- PROBLEM TO WORK ON: Please work out how many lines in the data below contain "Наталя", and reply with that number alone.

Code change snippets
....
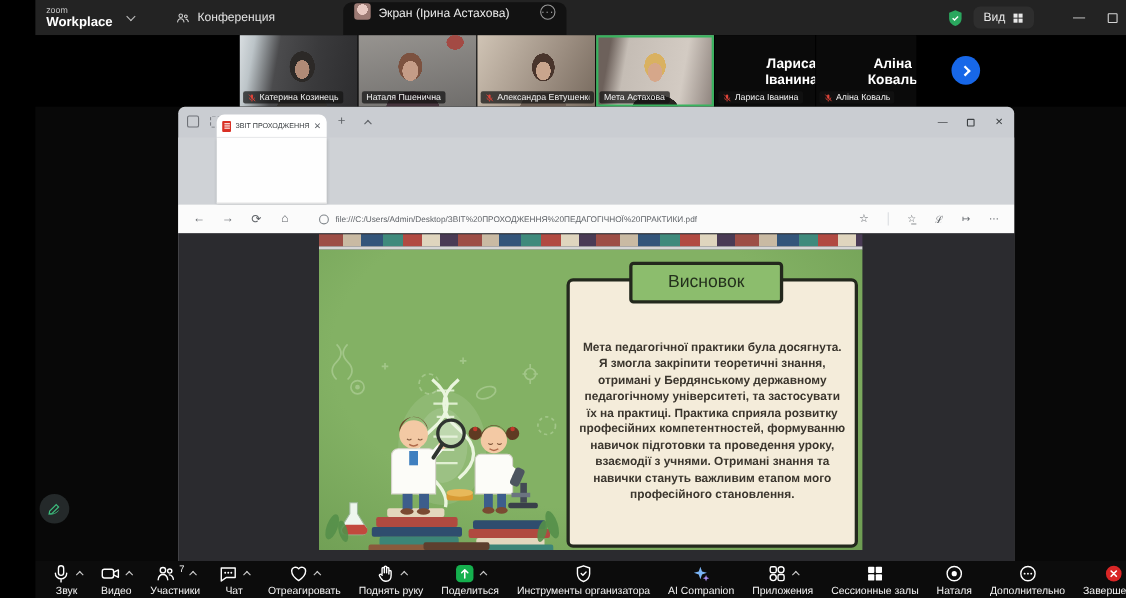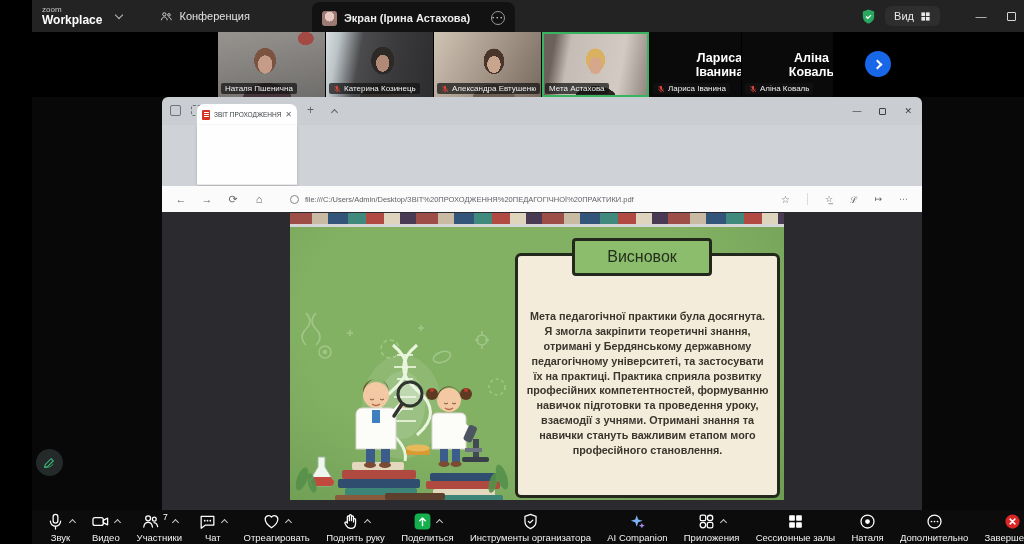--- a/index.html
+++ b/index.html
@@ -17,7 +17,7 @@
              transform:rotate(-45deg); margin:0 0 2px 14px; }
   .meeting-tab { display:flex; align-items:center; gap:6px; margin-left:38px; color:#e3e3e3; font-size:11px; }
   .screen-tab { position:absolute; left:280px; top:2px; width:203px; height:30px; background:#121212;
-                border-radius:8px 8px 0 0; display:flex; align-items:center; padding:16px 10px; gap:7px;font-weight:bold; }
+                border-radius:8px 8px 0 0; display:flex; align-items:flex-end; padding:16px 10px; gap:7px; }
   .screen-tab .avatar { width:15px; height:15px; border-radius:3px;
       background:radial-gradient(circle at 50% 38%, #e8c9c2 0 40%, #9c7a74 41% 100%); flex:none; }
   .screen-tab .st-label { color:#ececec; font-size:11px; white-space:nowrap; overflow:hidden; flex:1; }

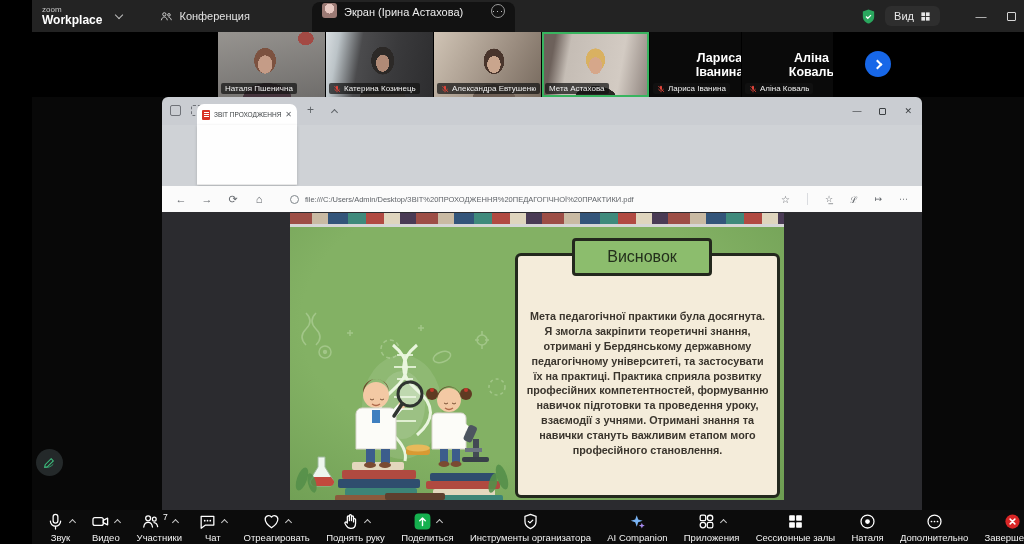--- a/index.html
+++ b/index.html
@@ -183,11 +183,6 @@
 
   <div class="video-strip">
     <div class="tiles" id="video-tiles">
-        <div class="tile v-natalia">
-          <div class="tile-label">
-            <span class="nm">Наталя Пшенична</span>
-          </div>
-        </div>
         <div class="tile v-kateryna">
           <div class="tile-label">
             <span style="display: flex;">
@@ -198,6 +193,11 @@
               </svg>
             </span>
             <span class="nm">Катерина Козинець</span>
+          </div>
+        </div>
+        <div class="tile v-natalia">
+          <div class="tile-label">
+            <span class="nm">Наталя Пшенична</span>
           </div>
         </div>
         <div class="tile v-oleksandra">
....
- EXERCISE RESULT: 2